Conflict analysis and resolution (CAR) is the main theme of the CARIS website and the CAR page has two distinct functions. The first is to introduce CAR as a field of study, explaining what it is, why it is studied, and introducing core theories. The second function is to act as a resource centre by providing information on books, journals, organisations and websites linked to CAR and the associated field of Peace Studies. The resource centre for CAR also provides a complete bibliography of the sources used in its development.

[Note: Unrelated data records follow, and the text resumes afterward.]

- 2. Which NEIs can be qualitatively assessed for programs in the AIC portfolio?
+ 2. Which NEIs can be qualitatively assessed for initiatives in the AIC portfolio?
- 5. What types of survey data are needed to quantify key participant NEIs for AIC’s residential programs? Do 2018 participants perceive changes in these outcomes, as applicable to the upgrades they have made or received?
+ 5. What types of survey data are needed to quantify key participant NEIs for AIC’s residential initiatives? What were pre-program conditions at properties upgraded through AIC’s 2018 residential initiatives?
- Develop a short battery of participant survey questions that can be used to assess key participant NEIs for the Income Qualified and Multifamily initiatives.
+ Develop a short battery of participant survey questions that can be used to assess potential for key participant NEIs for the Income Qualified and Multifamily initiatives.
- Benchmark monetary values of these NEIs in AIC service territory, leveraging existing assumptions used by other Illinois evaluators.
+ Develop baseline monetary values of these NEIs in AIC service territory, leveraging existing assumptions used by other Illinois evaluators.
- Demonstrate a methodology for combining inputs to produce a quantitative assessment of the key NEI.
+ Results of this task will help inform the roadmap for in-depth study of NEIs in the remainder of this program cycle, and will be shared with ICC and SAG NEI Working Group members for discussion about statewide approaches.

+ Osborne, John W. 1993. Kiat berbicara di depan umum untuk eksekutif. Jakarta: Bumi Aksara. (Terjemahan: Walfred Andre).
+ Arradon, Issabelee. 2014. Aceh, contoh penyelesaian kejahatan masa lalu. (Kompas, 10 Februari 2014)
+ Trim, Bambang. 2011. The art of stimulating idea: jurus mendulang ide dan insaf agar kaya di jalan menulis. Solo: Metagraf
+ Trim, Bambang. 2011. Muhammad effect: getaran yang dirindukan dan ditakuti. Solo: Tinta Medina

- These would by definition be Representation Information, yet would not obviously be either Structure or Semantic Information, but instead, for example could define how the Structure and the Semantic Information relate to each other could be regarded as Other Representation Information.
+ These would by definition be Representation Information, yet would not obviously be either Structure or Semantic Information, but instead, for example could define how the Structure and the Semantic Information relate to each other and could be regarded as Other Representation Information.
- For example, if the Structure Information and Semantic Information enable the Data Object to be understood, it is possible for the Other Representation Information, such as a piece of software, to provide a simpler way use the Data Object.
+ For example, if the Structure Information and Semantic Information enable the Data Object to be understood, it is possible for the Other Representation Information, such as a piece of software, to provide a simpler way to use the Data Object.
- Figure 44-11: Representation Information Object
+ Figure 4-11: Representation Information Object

The user is actively encouraged to explore these other sites, and also the free to access material in the case studies, but this does not constitute a recommendation to join a given organisation, donate, or pay for their services or products. The materials on the CAR page provide the user with enough resources to look at armed conflict with a balanced and critical outlook, and act as a hub to explore the subject further. There is only one recommendation: Question everything, don’t take what you see and hear in the media for granted and reach your own conclusions based on evaluating competing arguments.
What is CAR?
Conflict analysis and resolution is application of theoretical methods to the understanding of conflict with the aim of resolving conflict. In principle this can mean any situation between two or more parties and examples of this are: a married couple, competing goals in the workplace, political competition, groups within a society, nations, and alliances. A conflict does not need to be violent and can in fact be a part of everyday life although it is when a conflict becomes violent that it becomes a problem for all involved. CARIS is specifically concerned with armed conflict, such as the First and Second World Wars, the Arab-Israeli Wars, the Chinese Civil War and the Syrian and Iraqi Civil Wars, the conflict in the Basque Country and the ‘Terror Wars’ ongoing today.
In practice, there is much debate as to whether a given conflict is actually resolved or if it is transformed. An end to armed conflict can be understood as resolution as it marks the end of organised violence between the parties to the conflict. Yet, the underlying conflict between the parties will still remain but is contested through non-violent means, such as party politics. In effect, the conflict has been transformed from one of violence to non-violence but will still be bitterly contested.
At the most basic level CAR can be seen as having two stages. The first is conflict analysis whereby a conflict is analysed using theory in order to understand its characteristics, in particular, its origins, causes and the nature of the dispute between the parties involved. The second is conflict resolution whereby the information found during analysis is used to de-escalate the conflict and lead the parties involved towards non-violence in the pursuit of their competing goals.
Why Study CAR?
At first glance armed conflict can seem to be a constant and unrelenting state of affairs across the world. The media brings us reports of conflict in countries as far apart as Mali, Darfur, Syria and Afghanistan and as some conflicts, such as the wars in the former Yugoslavia, have ended others such as the civil war in Ukraine have begun. The prospect of conflict in hotspots such as Israel and the Korean peninsula is evident as tensions remain high. It is often forgotten that nuclear powers maintain their arsenals and capabilities and superpower rivalries remain. A final example is the ‘terror wars’ of the 21st century.
The existence and varied type of such armed conflicts and the harm that they do calls for a committed and long term response- resolving or transforming a conflict does not guarantee that it will not begin again at a later date- and in some cases it may seem that the violence will never end. Yet armed conflicts do end , sometimes due to an outright victory by one party over another, but often due to a negotiated settlement in which the new battle is to maintain the peace. One aspect of Conflict Analysis and Resolution is the study of the reasons why armed conflicts come to an end and the application of what has been learned to other conflicts.